While the "bean counters" may have had success in the past, the future is rapidly destroying any business model that supported their analysis. Just ask those financial professionals whose job is to predict future growth and failures of businesses and you will know exactly why D* has merged with AT&T and E* is looking for a suitor. Their business model can no longer sustain the company's profit goals.and that's why I question why E* drives the customer to their competitor, only to send them a mailer the next month begging them to come back with an offer they could have made to begin with.

I'm not sure how you arrived at the conclusion that DISH is the cheaper provider without placing a "value" on features and benefits that the customer wants. On face value, a $764 savings offered by a competitor is a lot more meaningful to the consumer than a measly $60, all things being equal since they both deliver almost the same content, channel for channel.
Could you please show me an offer from Directv to an existing Directv customer that matches their promotional pricing as an attempt to stay with Directv? Because otherwise you are comparing apples to automobiles.

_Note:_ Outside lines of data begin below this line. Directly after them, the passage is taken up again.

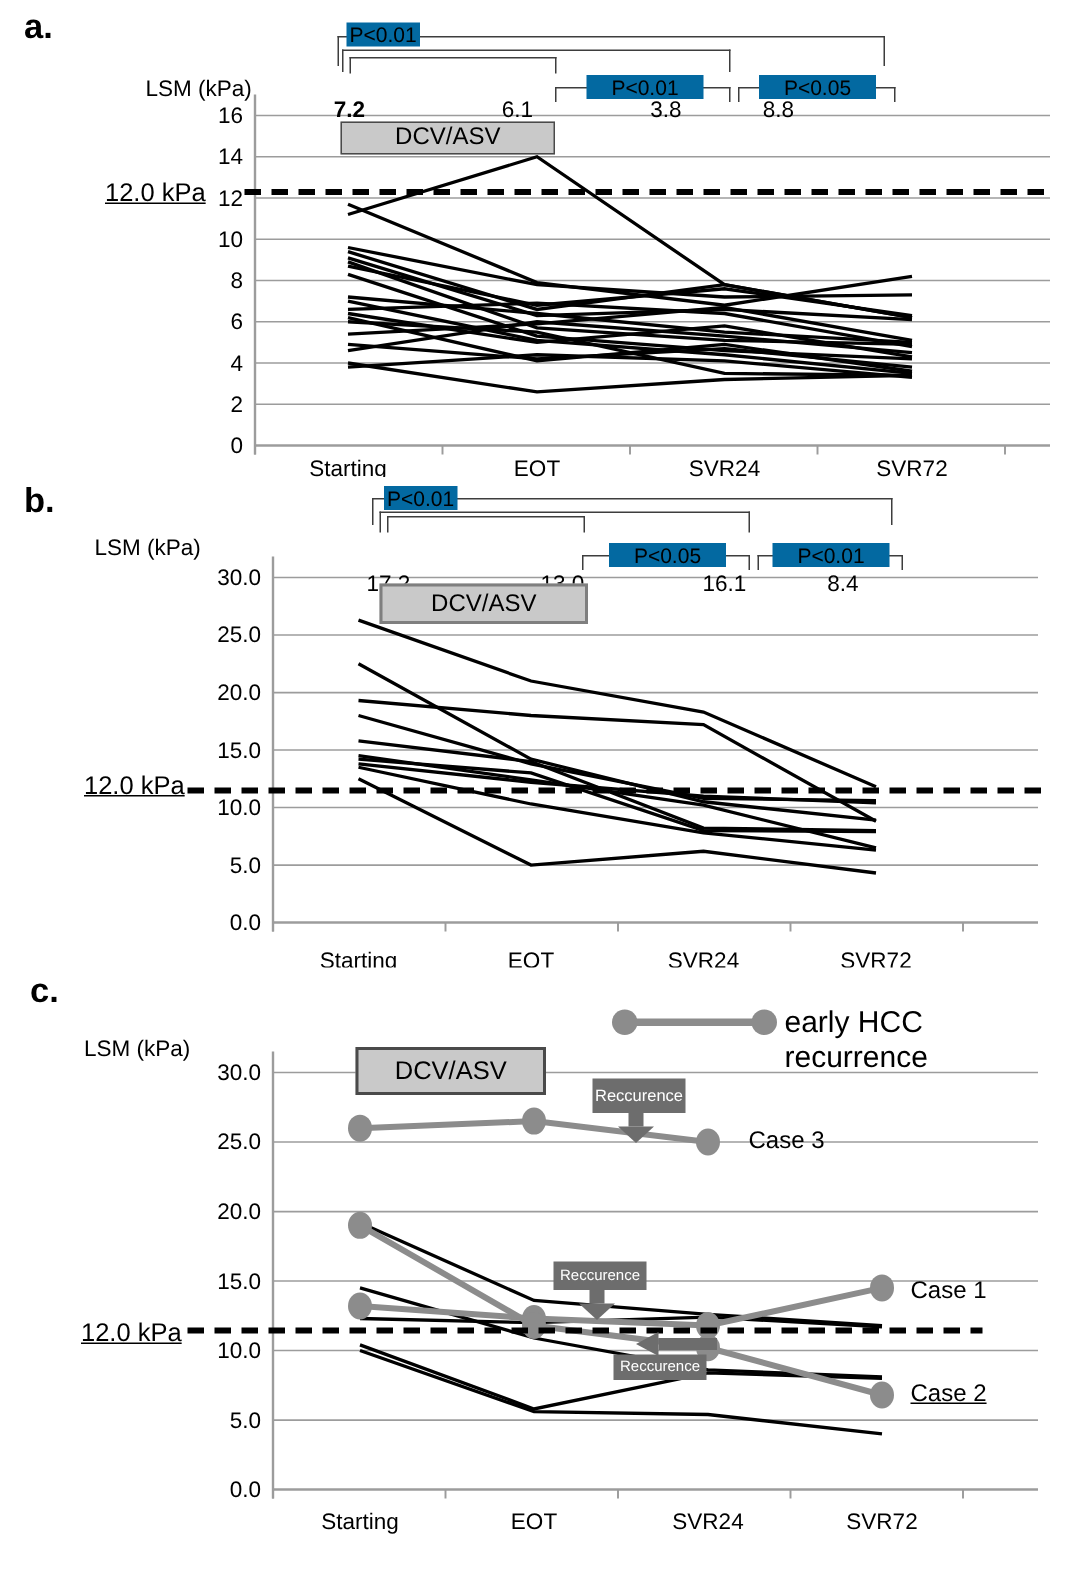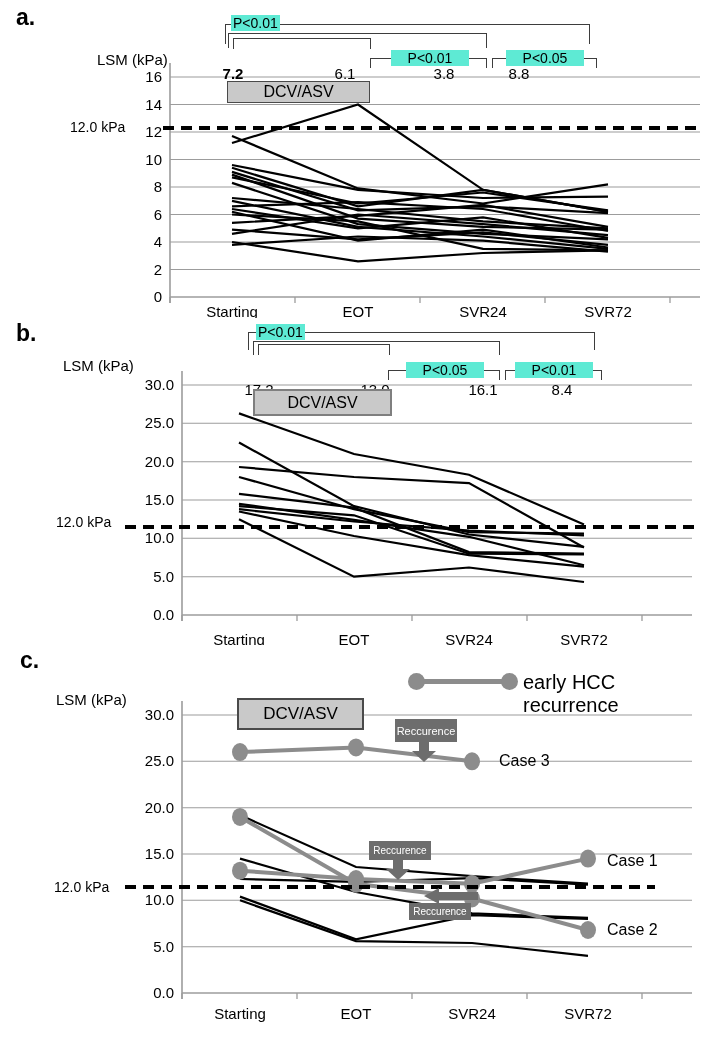"P<0.01" .plabel { background: #5eead4 -> #0369a1 }
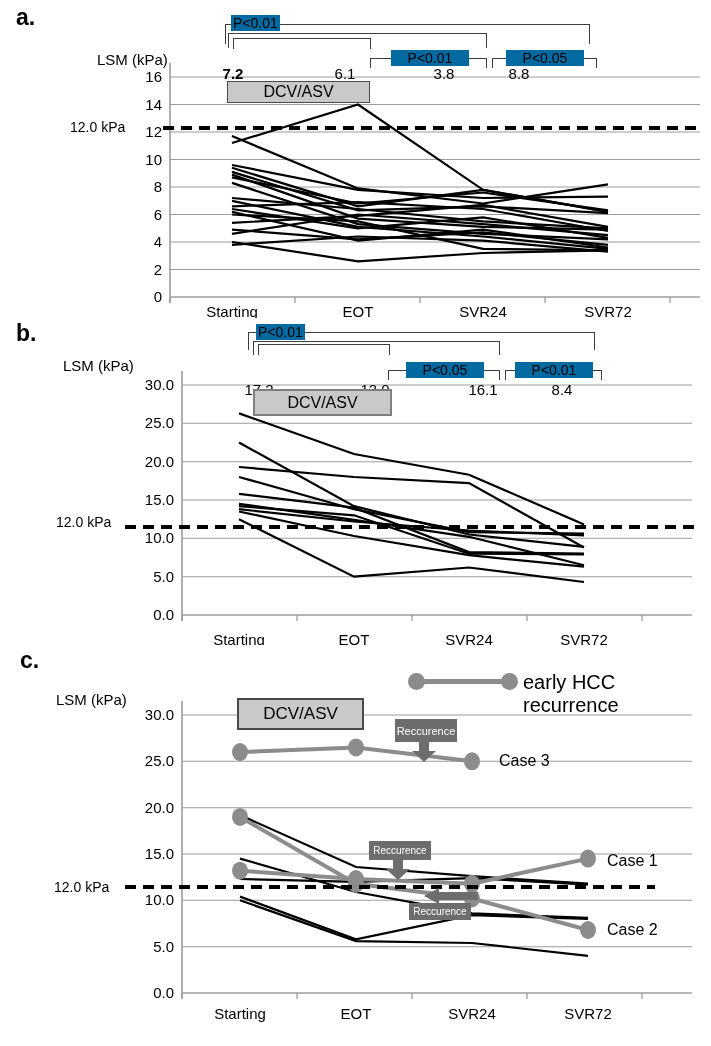"12.0 kPa" .thresh { font-size: 14px -> 17px; text-decoration: none -> underline }
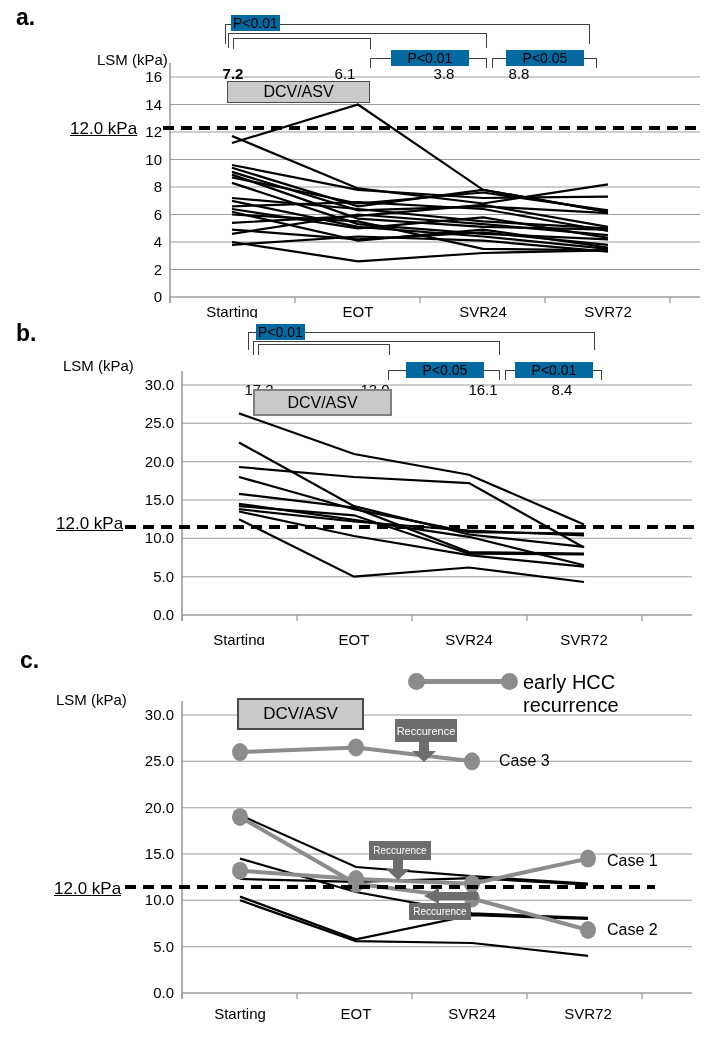"Case 2" div.abs { text-decoration: none -> underline }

Almost no one offers their own promotional rates to their own established customers (though apparently a few here have received a substantial offer, up to $50 I think a month for 6 months). Directv will offer the world to a Dish sub... while Dish will offer the world to a Directv sub.

Only asking why Dish won't offer the world to the Dish sub when Directv doesn't do it either is silly.
 
That $10/6 months mentioned would be a savings of $324 over that average DTV customer. FYI. With better equipment and features. People will pay for things they want which is why people go to dish or DTV. NFLST and Autohop.
 
It's hard to believe that a company's business model is intentionally designed to drive price conscience customers to a competitor, especially with the current trend of consumers "cutting the cord" and a declining loyal customer base. In today's competitive marketplace, neither a company's "brand" nor the features and benefits of its products sit at the head of the table anymore, and I firmly believe that those company's that can't or are unwilling to adapt to the marketplace will not be in business very much longer.

This is intriguing, can you break down the $764 for me?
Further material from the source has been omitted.